Study material >>
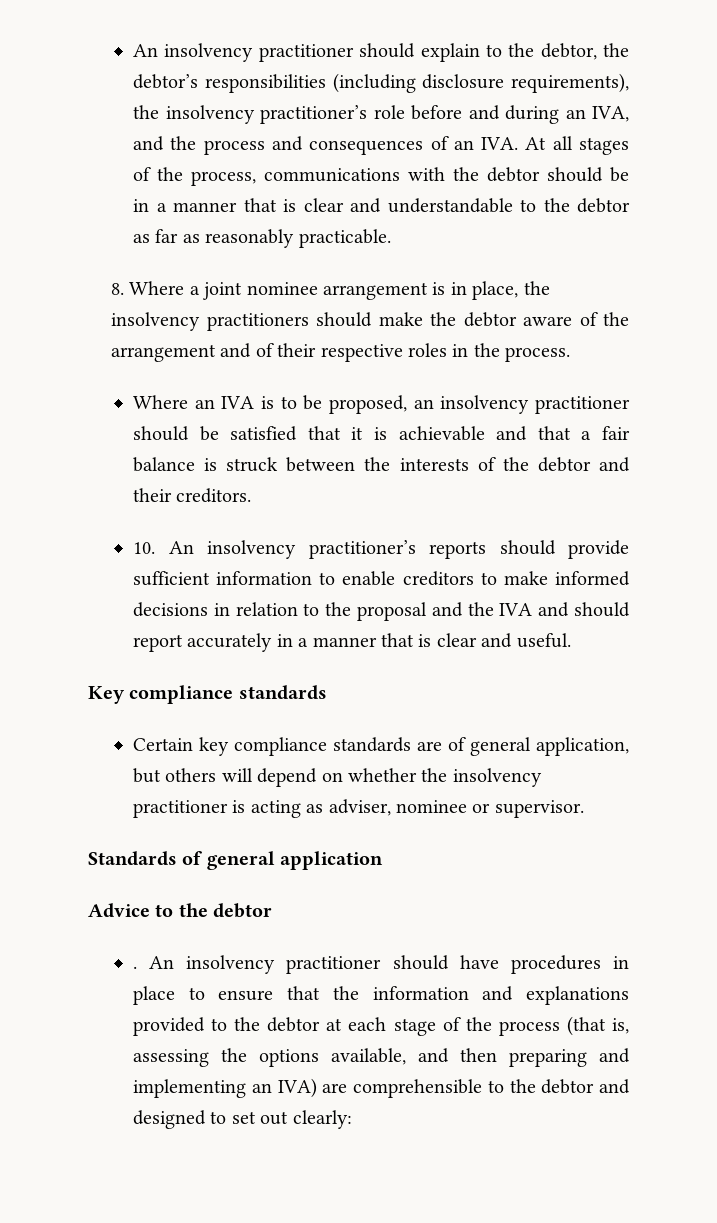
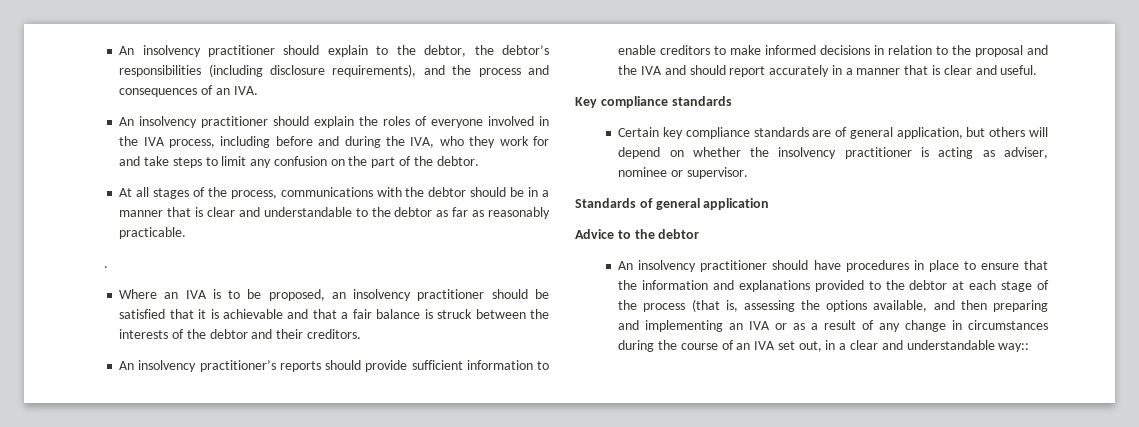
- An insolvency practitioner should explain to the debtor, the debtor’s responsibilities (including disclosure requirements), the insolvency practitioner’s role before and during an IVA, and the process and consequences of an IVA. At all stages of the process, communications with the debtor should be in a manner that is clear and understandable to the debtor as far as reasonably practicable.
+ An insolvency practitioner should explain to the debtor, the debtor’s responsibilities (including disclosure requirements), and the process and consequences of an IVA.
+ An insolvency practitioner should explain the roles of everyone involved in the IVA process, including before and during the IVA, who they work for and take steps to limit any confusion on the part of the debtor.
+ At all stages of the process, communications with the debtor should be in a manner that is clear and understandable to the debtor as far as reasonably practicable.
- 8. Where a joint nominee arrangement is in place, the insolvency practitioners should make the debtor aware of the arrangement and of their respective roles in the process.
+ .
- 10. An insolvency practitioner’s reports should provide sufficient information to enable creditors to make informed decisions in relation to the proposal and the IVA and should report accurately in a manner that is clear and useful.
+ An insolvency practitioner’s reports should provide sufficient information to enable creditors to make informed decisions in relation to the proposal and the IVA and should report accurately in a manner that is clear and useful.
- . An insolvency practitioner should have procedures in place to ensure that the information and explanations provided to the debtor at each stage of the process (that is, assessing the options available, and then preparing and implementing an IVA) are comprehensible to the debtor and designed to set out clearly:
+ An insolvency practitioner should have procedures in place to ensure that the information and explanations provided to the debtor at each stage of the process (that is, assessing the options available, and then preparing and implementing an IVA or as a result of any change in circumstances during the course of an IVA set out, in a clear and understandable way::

...

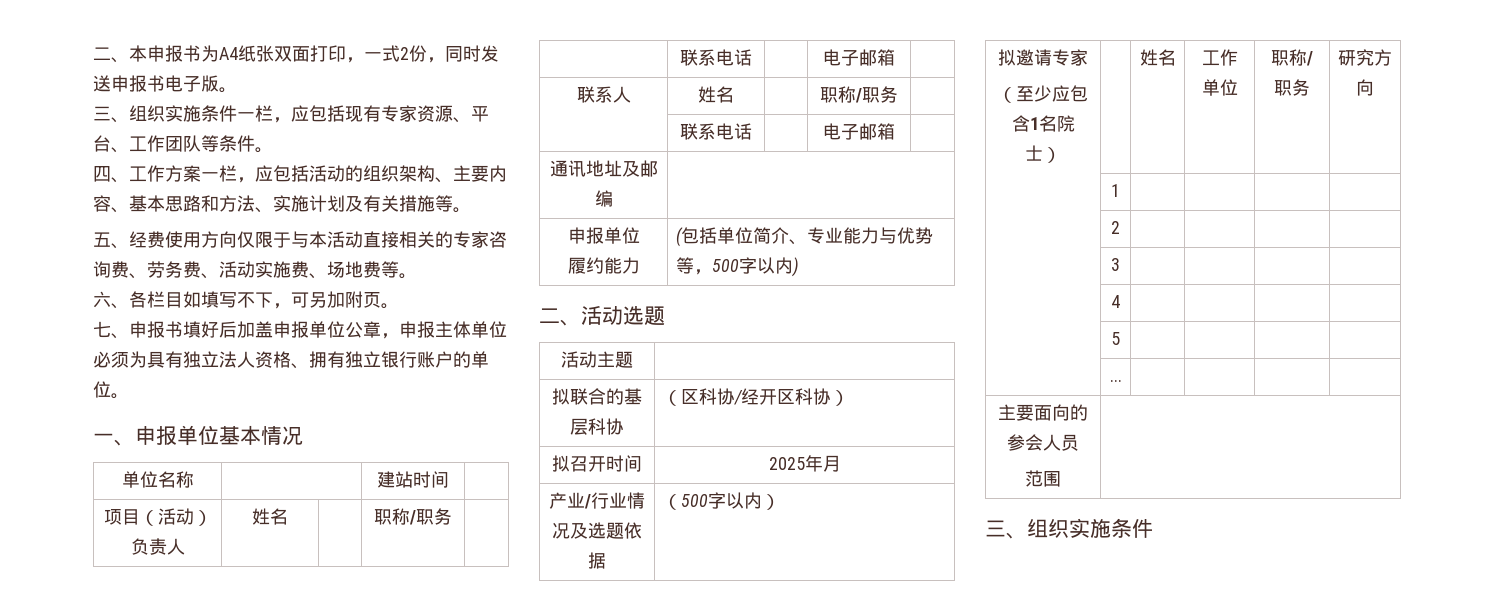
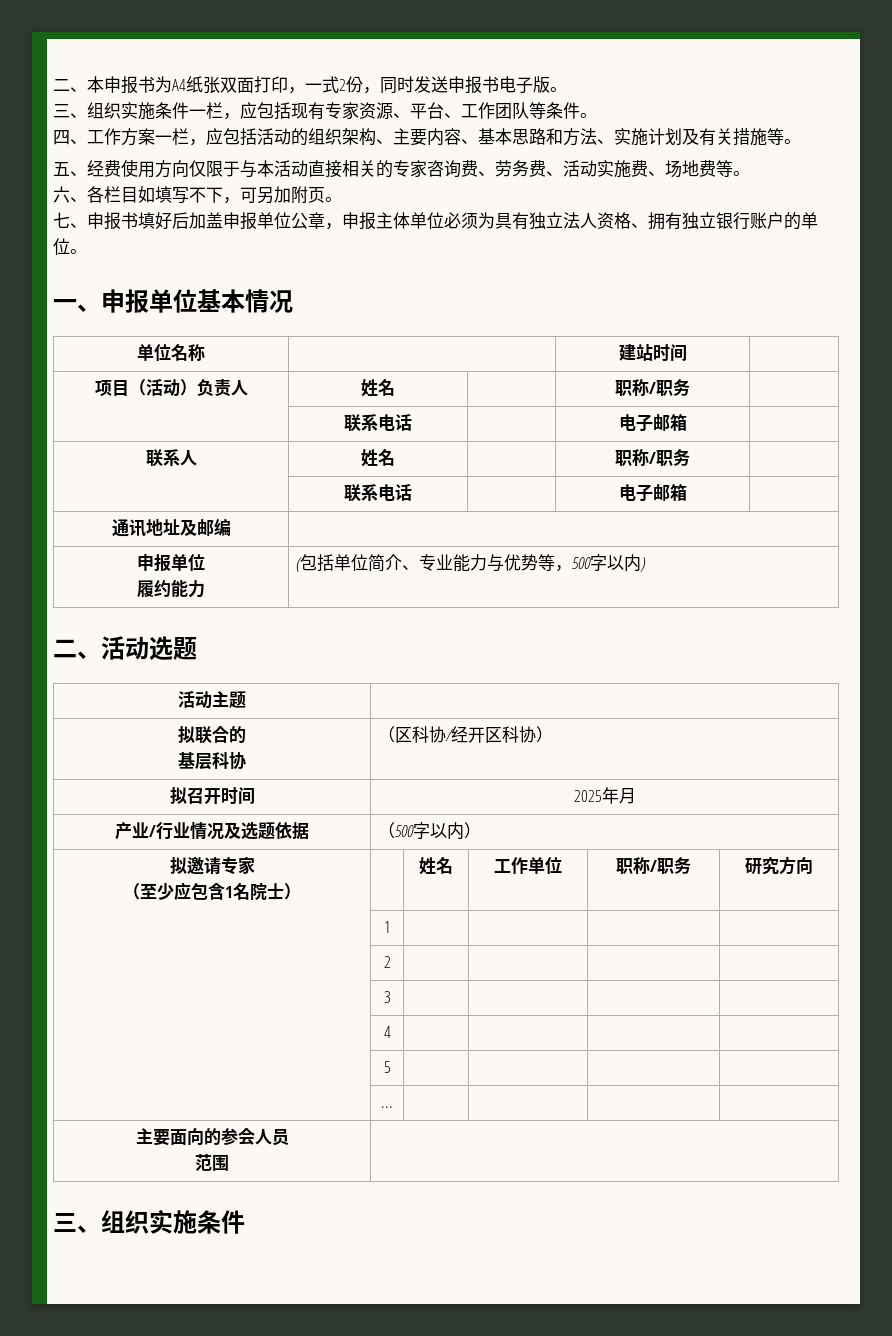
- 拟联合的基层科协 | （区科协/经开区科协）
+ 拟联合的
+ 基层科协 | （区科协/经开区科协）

* * *

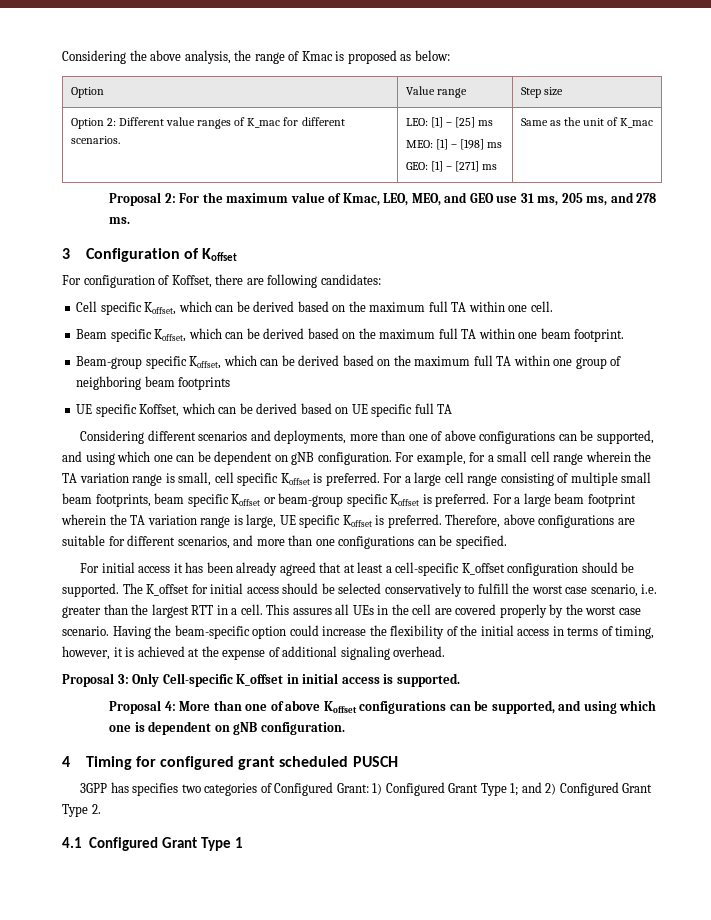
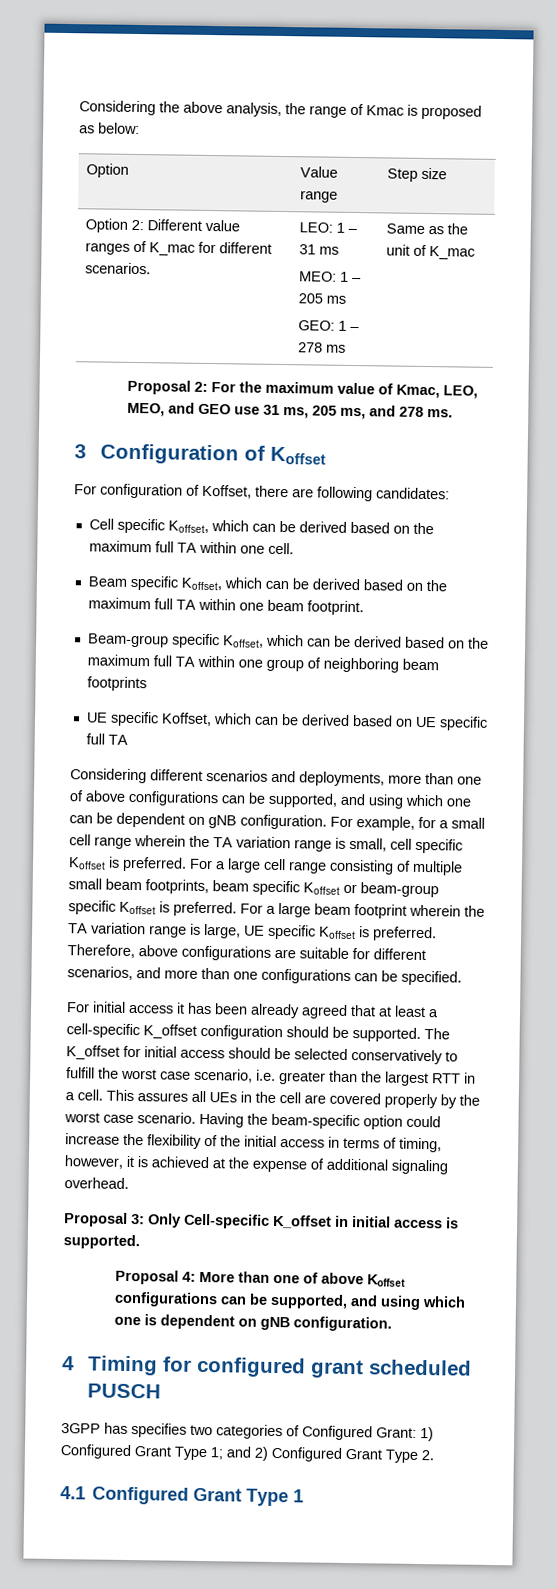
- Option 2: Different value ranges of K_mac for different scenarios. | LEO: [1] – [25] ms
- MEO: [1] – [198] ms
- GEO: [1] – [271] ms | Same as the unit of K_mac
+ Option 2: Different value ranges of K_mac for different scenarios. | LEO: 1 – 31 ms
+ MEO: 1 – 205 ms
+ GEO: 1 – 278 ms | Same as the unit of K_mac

Your task >> Restate word for word the lines of the data above, starting at the line containing "- An insolvency" and ending at the line containing "of the debtor.", both included, and nothing more.

Answer to the exercise >>
- An insolvency practitioner should explain to the debtor, the debtor’s responsibilities (including disclosure requirements), the insolvency practitioner’s role before and during an IVA, and the process and consequences of an IVA. At all stages of the process, communications with the debtor should be in a manner that is clear and understandable to the debtor as far as reasonably practicable.
+ An insolvency practitioner should explain to the debtor, the debtor’s responsibilities (including disclosure requirements), and the process and consequences of an IVA.
+ An insolvency practitioner should explain the roles of everyone involved in the IVA process, including before and during the IVA, who they work for and take steps to limit any confusion on the part of the debtor.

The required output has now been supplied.